1.1. In this Agreement, unless the context otherwise requires:
(a) words importing a gender include any other gender;
(b) words in the singular include the plural and vice versa;
(c) a reference to a person shall include a company, partnership, joint venture, association, corporation or other
body corporate;
(d) a reference to any Law or standard shall include a reference to that Law or standard as amended, extended,
consolidated or re-enacted from time to time;
(e) a reference to a document shall include all authorised amendments, supplements to and replacements to
that document;
(f) a reference to the parties shall include their permitted successors and assigns;
(g) where a word or a phrase is given a particular meaning, other grammatical forms of that word or phrase shall
have corresponding meanings; and
(h) the words 'include', 'including', 'for example' or similar words shall be construed as illustrative and without
limitation to the generality of the related words.
1.2. The headings are inserted for convenience only and shall not affect the construction of this Agreement.
1.3. Unless otherwise stated a reference to a clause or a schedule or a party is a reference to a clause in or a schedule to or
a party to this Agreement.
2. PLATFORM ACCESS
2.1. Subject to approval by us of your Account registration to enable you to become a Producer and make available your
Producer Content on or via the Platform, COLOSSAL grants you a non-exclusive, non-transferable right to access and
use the Platform as a Producer, in accordance with the permissions, restrictions and other details set out here and on
the Platform, solely for your own use, and subject to the terms and conditions of this Agreement.
2.2. We may update the details or functionality of the Platform from time to time, and you should regularly check the
Platform to see if any changes have been made. In relation to updates that materially affect the Platform functionality,
we will attempt to notify you with at least 15 day's notice. Ongoing use following such changes or notification will be
deemed acceptance of the changes. If you do not want to continue with the Agreement following any changes, please
notify us.
3. ACCOUNTS AND PROFILES
3.1. In order to use the Platform as a Producer, you must apply to register and create a Producer Account and Profile.
Before your Account is activated, we reserve the right to verify your identity and the relevancy and appropriateness of
your content that might appear on or be made available via the Platform, and may accept or reject your registration in
our discretion.
3.2. To use the Platform you must be at least 13 years of age. If you are between 13 and 18 years of age you must have
permission and consent of a parent or legal guardian.

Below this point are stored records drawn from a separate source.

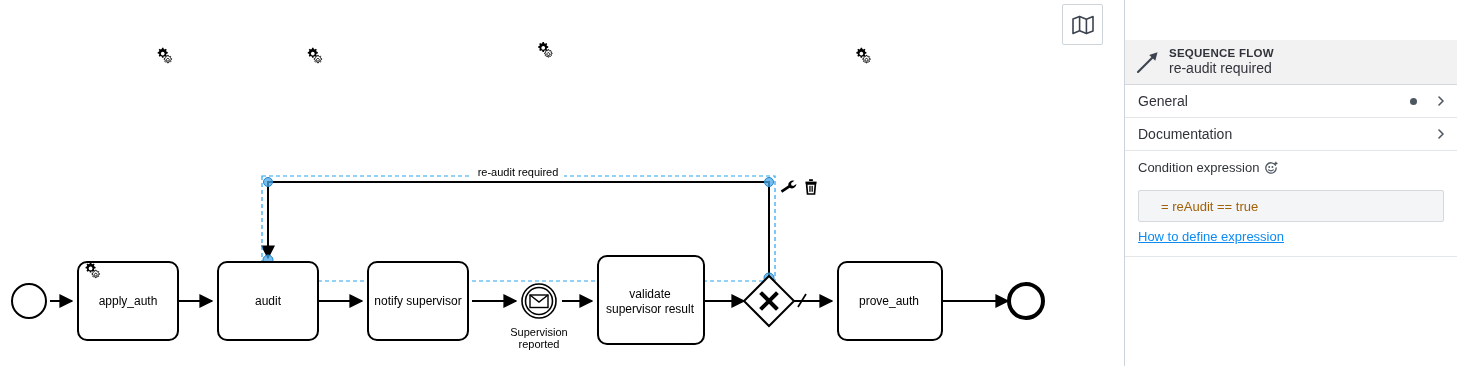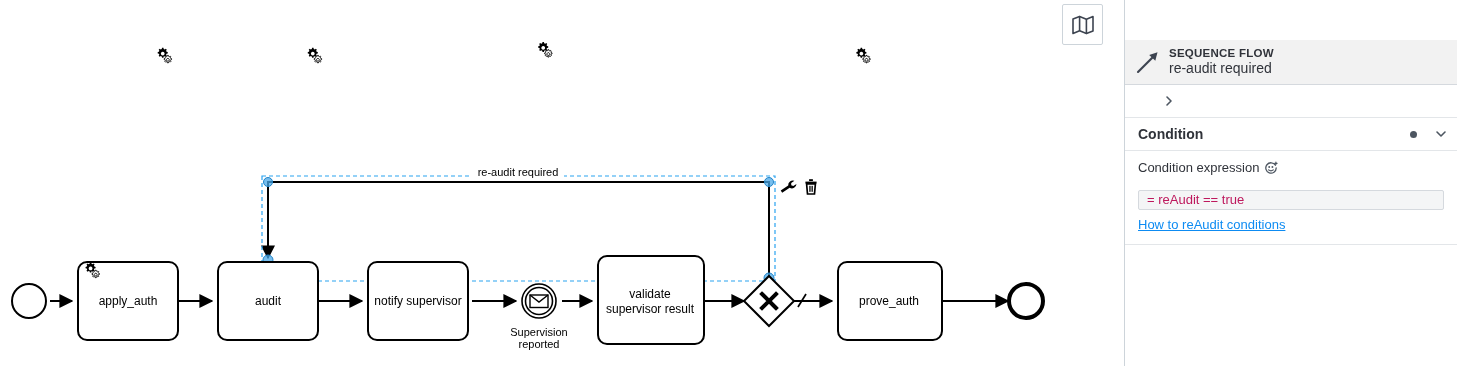--- a/index.html
+++ b/index.html
@@ -314,6 +314,15 @@
     </span>
   </div>
 
+  <div class="group-head">
+    <span class="gtitle">General</span>
+    <span class="dot"></span>
+    <span class="chev">
+      <svg width="12" height="12" viewBox="0 0 12 12">
+        <path d="M4,2 L8,6 L4,10" fill="none" stroke="#4d5661" stroke-width="1.6" stroke-linecap="round" stroke-linejoin="round"></path>
+      </svg>
+    </span>
+  </div>
 
   <div class="group-head">
     <span class="dot hidden"></span>

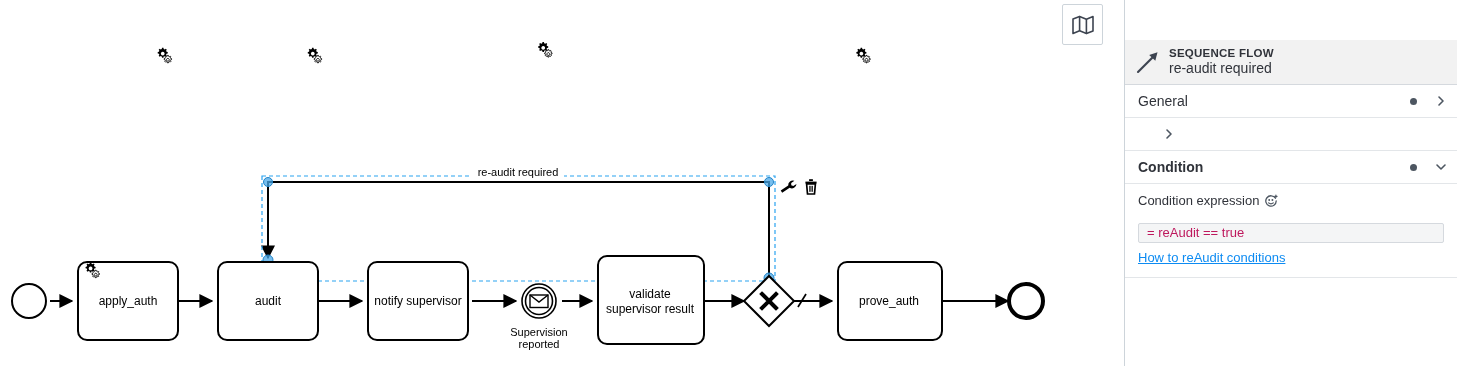--- a/index.html
+++ b/index.html
@@ -325,6 +325,7 @@
   </div>
 
   <div class="group-head">
+    <span class="gtitle">Documentation</span>
     <span class="dot hidden"></span>
     <span class="chev">
       <svg width="12" height="12" viewBox="0 0 12 12">

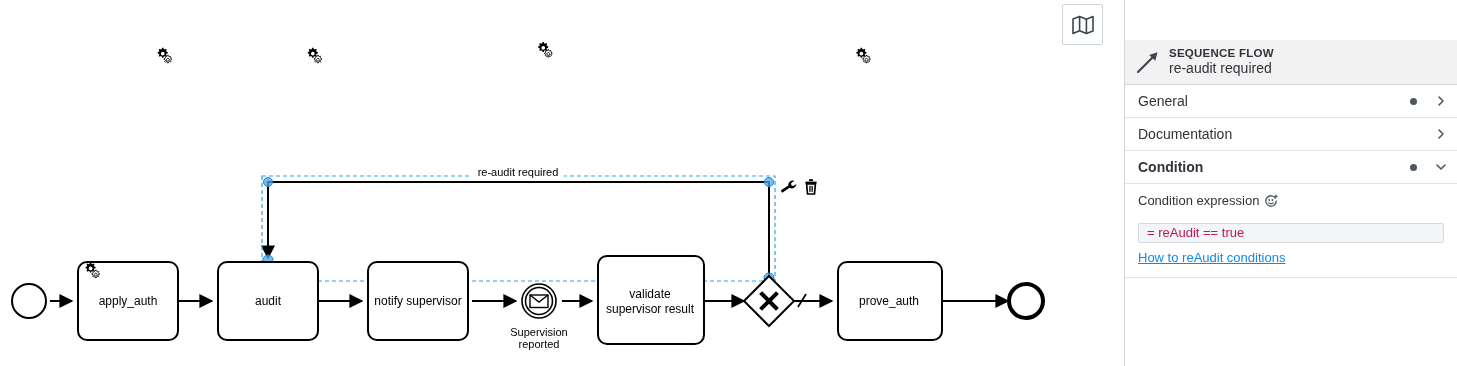--- a/index.html
+++ b/index.html
@@ -334,15 +334,6 @@
     </span>
   </div>
 
-  <div class="group-head expanded">
-    <span class="gtitle">Condition</span>
-    <span class="dot"></span>
-    <span class="chev">
-      <svg width="12" height="12" viewBox="0 0 12 12">
-        <path d="M2,4 L6,8 L10,4" fill="none" stroke="#4d5661" stroke-width="1.6" stroke-linecap="round" stroke-linejoin="round"></path>
-      </svg>
-    </span>
-  </div>
 
   <div class="group-body">
     <div class="field-label">

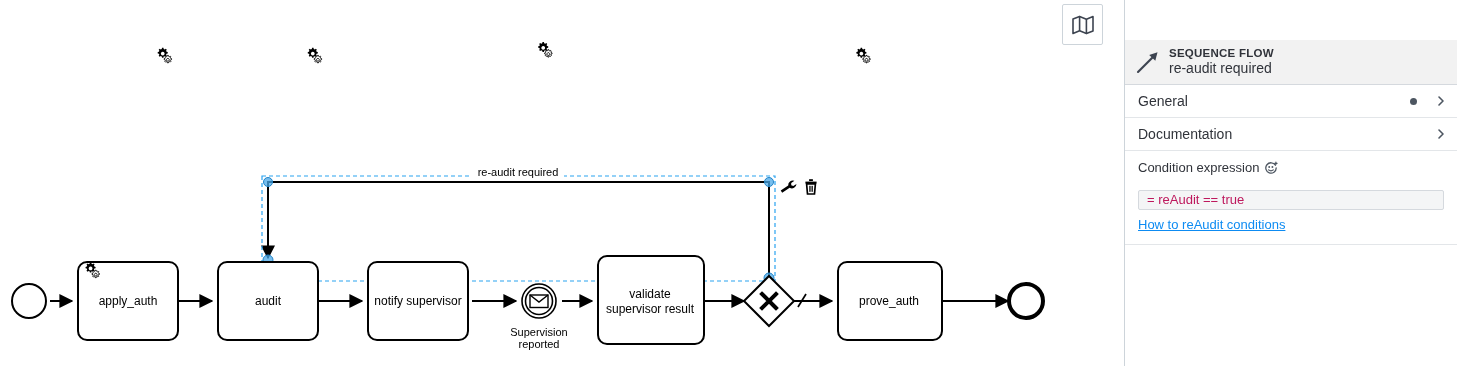--- a/index.html
+++ b/index.html
@@ -143,15 +143,15 @@
   .feel-icon { width: 14px; height: 14px; display: block; }
   .field-input {
     width: 100%;
-    height: 20px;
+    height: 32px;
     box-sizing: border-box;
     background: #f4f5f6;
     border: 1px solid #d5d9de;
     border-radius: 2px;
     font-family: "Liberation Sans", sans-serif;
     font-size: 13px;
-    color: #be185d;
-    padding: 0 8px;
+    color: #a16207;
+    padding: 0 22px;
     line-height: 22px;
     outline: none;
   }

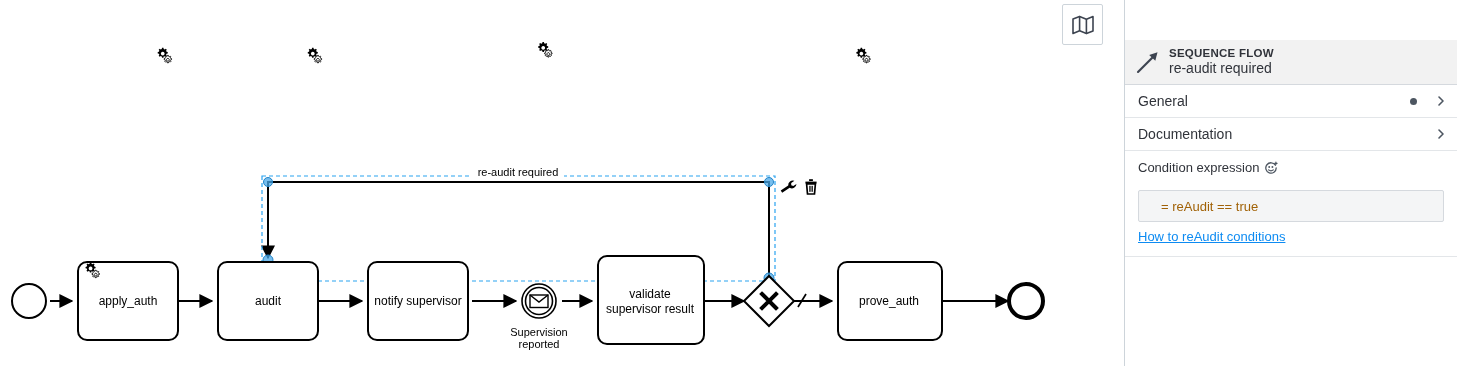--- a/index.html
+++ b/index.html
@@ -349,7 +349,7 @@
       </span>
     </div>
     <input class="field-input" type="text" value="= reAudit == true" style="">
-    <a class="help-link">How to reAudit conditions</a>
+    <a class="help-link">How to define expression</a>
   </div>
 
 </div>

3.3. If you are registering, creating an Account or Profile and/or otherwise using the Platform on behalf of a company or
other body or organisation, or on behalf of or as a representative for a third party, you confirm that you have the
authority to act on their behalf and to bind them legally.
3.4. The registered entity / Account owner is solely responsible for providing (and keeping updated) true, accurate and
lawful information under its Account and Profile. The registered entity / Account owner will be responsible for any use
of the Account or activity on or via the Platform through the Account and/or through use of the login or password by
any Authorised Users or otherwise.
ON PLATFORM / MARKETPLACE SALES BY COLOSSAL
4. TRANSACTIONS AND CONTENT LICENCES (COLOSSAL) WITH BUYERS ON PLATFORM
4.1. The Platform enables Producers to make available, publish, perform and /or display their Producer Content on
Platform, in order for COLOSSAL to sublicense such content to and enter into Transactions and Content Licences
(Colossal), with Buyers on Platform. When Buyers on Platform enter into a Transaction, they are entering into a
contract and Content Licence (Colossal) directly with COLOSSAL.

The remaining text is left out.